É.A. 

Je me croyais à l’abri de toutes ces carcasses, peinarde devant ma guérite au milieu de nulle part, de vinaigre on n’en avait plus mais chiche, on pouvait se servir sur l’héritage. Il y avait juste l’odeur un peu sale, une sale odeur, piste de sang à suivre, un peu rance, on avançait sur une sente pourrie comme la nature les laisse après la pluie et puis il n’y avait rien que le ciel au-dessus, même les nuages s’étaient barrés. Il n’y avait qu’un aplat de couleur délavée pour signifier que la vue n’était pas bouchée. De toute façon devant soi pas la peine, ça tournait en rond sans décoller, alors autant lever la tête et attendre le bruit.

Au loin on entendait le plus humain des cerfs, et la hyène qui lui volait la vedette n’avait pas arrêté de hurler des insanités dans l’air brillant. De l’autre côté de la falaise, ils ne faisaient ni dans la dentelle ni dans le coton bio, ils n’avaient aucun remords, ils sarclaient, buchaient crachaient et divisaient les chairs fraîches, dépeçaient en rondelles pour jouer aux galets du lac, au mitan de leur lune de fraises. Ils allaient s’accroupir dans les fougères des maisons taudis. En bas des falaises se trémoussait l’écume qui leur servirait un jour de repas nuptial.

Quelqu’un est venu et a prié pour tout le monde, autour des troncs d’arbres en guise de bancs et des plaies ouvertes pour rappeler les faits, rien que les faits, mais personne ne savait lesquels, alors on a prié aussi, histoire de pas faire d’histoires et de se sentir un peu groupe, un peu de la même espèce à regarder le même ciel en murmurant de l’inaudible, respectant quelques syllabes communes.

Un sourire et la journée repartie sur les chapeaux de roues sans roues d’hiver, pas de quoi jeter un froid, un pas après l’autre et joyeux avec toute la soudaine blancheur inondée de soleil, pleine de petites fées iridescentes qui éclatent comme des rires de gazelles, quoi de plus vivant que l’air qui fuit à travers les brindilles fragiles d’arbustes inexpressifs.

Secouer la branche sur laquelle on est assis, on est, ils sont, elles sont et un long frisson parcourt la lande qui le transmet plus loin aux confins du monde.
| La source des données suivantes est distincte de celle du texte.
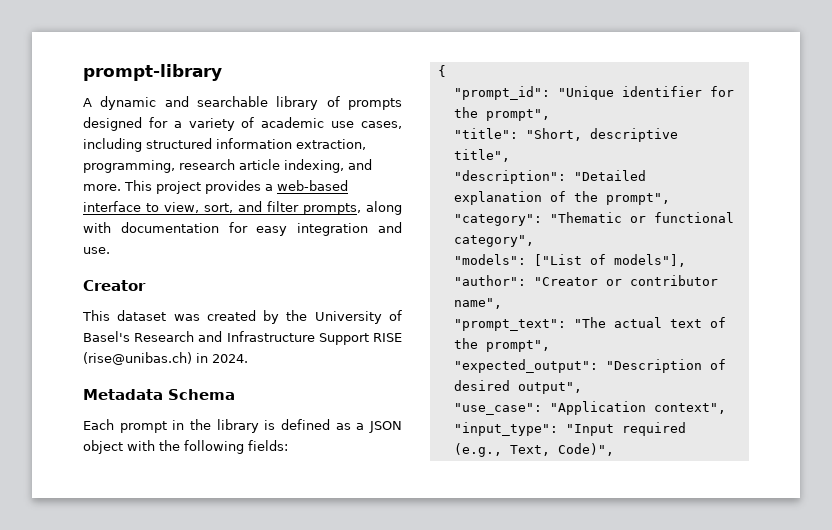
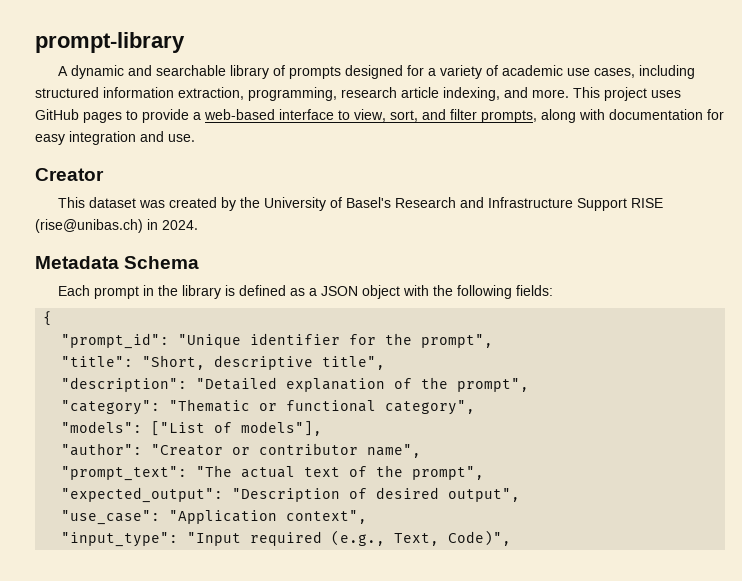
- This project provides a web-based interface to view, sort, and filter prompts, along with documentation for easy integration and use.
+ This project uses GitHub pages to provide a web-based interface to view, sort, and filter prompts, along with documentation for easy integration and use.

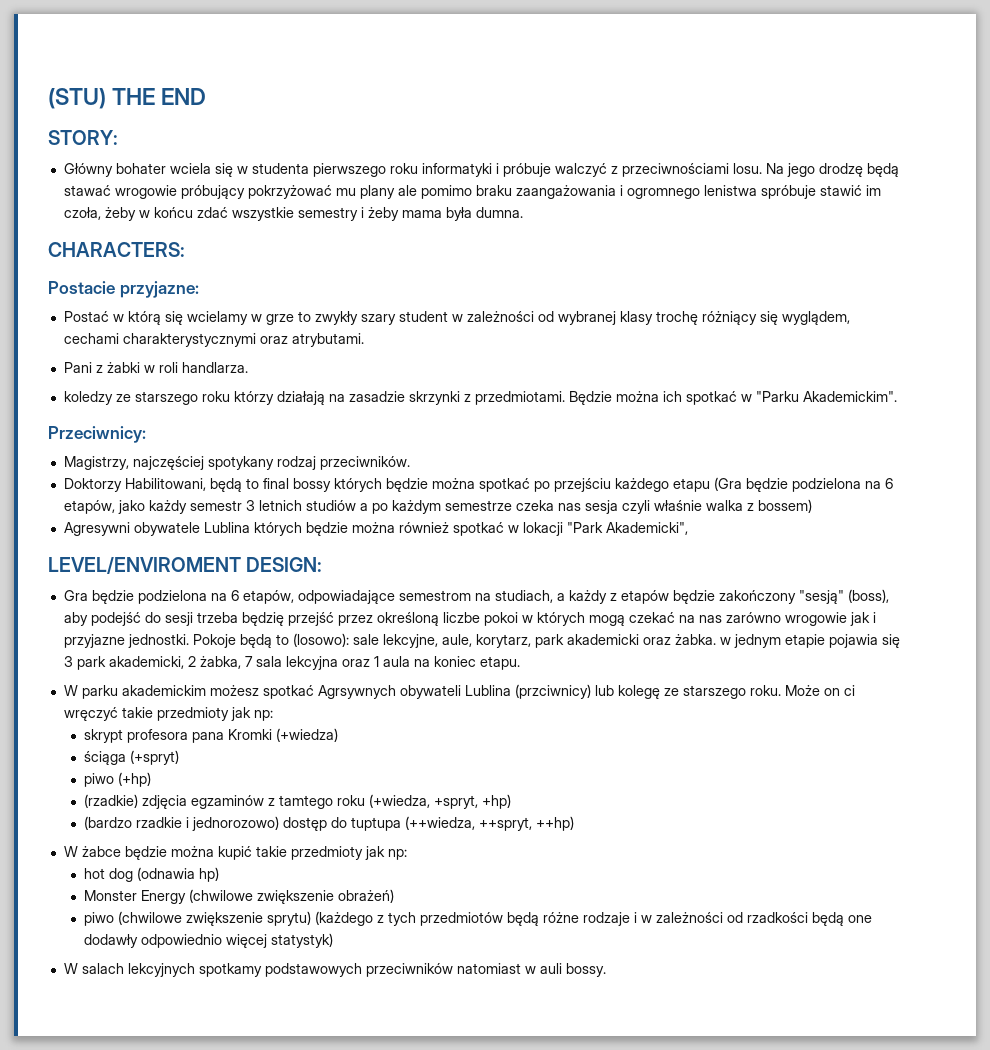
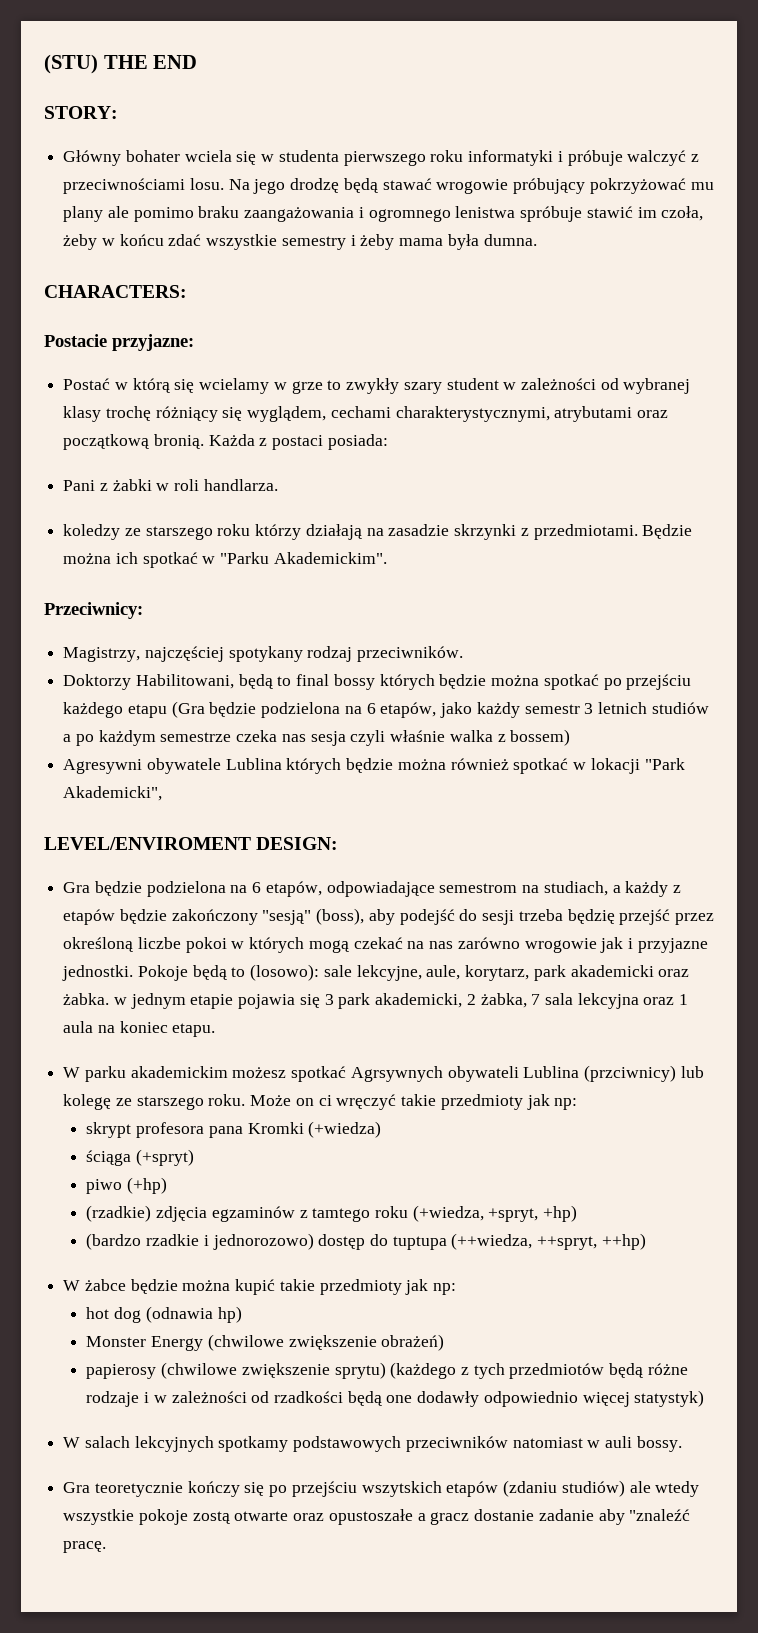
- Postać w którą się wcielamy w grze to zwykły szary student w zależności od wybranej klasy trochę różniący się wyglądem, cechami charakterystycznymi oraz atrybutami.
+ Postać w którą się wcielamy w grze to zwykły szary student w zależności od wybranej klasy trochę różniący się wyglądem, cechami charakterystycznymi, atrybutami oraz początkową bronią. Każda z postaci posiada:
- piwo (chwilowe zwiększenie sprytu) (każdego z tych przedmiotów będą różne rodzaje i w zależności od rzadkości będą one dodawły odpowiednio więcej statystyk)
+ papierosy (chwilowe zwiększenie sprytu) (każdego z tych przedmiotów będą różne rodzaje i w zależności od rzadkości będą one dodawły odpowiednio więcej statystyk)
+ Gra teoretycznie kończy się po przejściu wszytskich etapów (zdaniu studiów) ale wtedy wszystkie pokoje zostą otwarte oraz opustoszałe a gracz dostanie zadanie aby "znaleźć pracę.

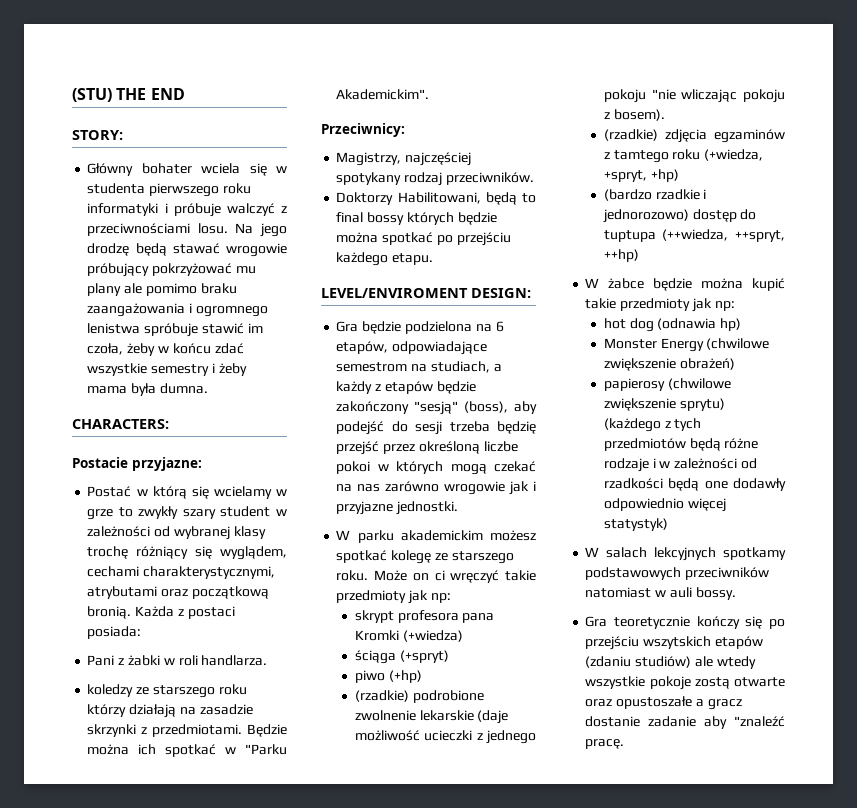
- Doktorzy Habilitowani, będą to final bossy których będzie można spotkać po przejściu każdego etapu (Gra będzie podzielona na 6 etapów, jako każdy semestr 3 letnich studiów a po każdym semestrze czeka nas sesja czyli właśnie walka z bossem)
- Agresywni obywatele Lublina których będzie można również spotkać w lokacji "Park Akademicki",
+ Doktorzy Habilitowani, będą to final bossy których będzie można spotkać po przejściu każdego etapu.
- Pokoje będą to (losowo): sale lekcyjne, aule, korytarz, park akademicki oraz żabka. w jednym etapie pojawia się 3 park akademicki, 2 żabka, 7 sala lekcyjna oraz 1 aula na koniec etapu.
- W parku akademickim możesz spotkać Agrsywnych obywateli Lublina (przciwnicy) lub kolegę ze starszego roku.
+ W parku akademickim możesz spotkać kolegę ze starszego roku.
+ (rzadkie) podrobione zwolnenie lekarskie (daje możliwość ucieczki z jednego pokoju "nie wliczając pokoju z bosem).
La terre se met à trembler de stupeur parce qu’il y a tout ce mouvement. Il n’y a pas de gestes organisés, pas de danse pas de cérémonie, juste la confusion et l’agitation sans coordination, la terre suit le mouvement et personne ne comprend rien mais il n’y a qu’à attendre que ça cesse pour avoir un peu de répit.
On dirait que les esprits se sont donné rendez-vous plus grand que nature devant une tête de sanglier géant. Leurs rencontres sont des puits muets.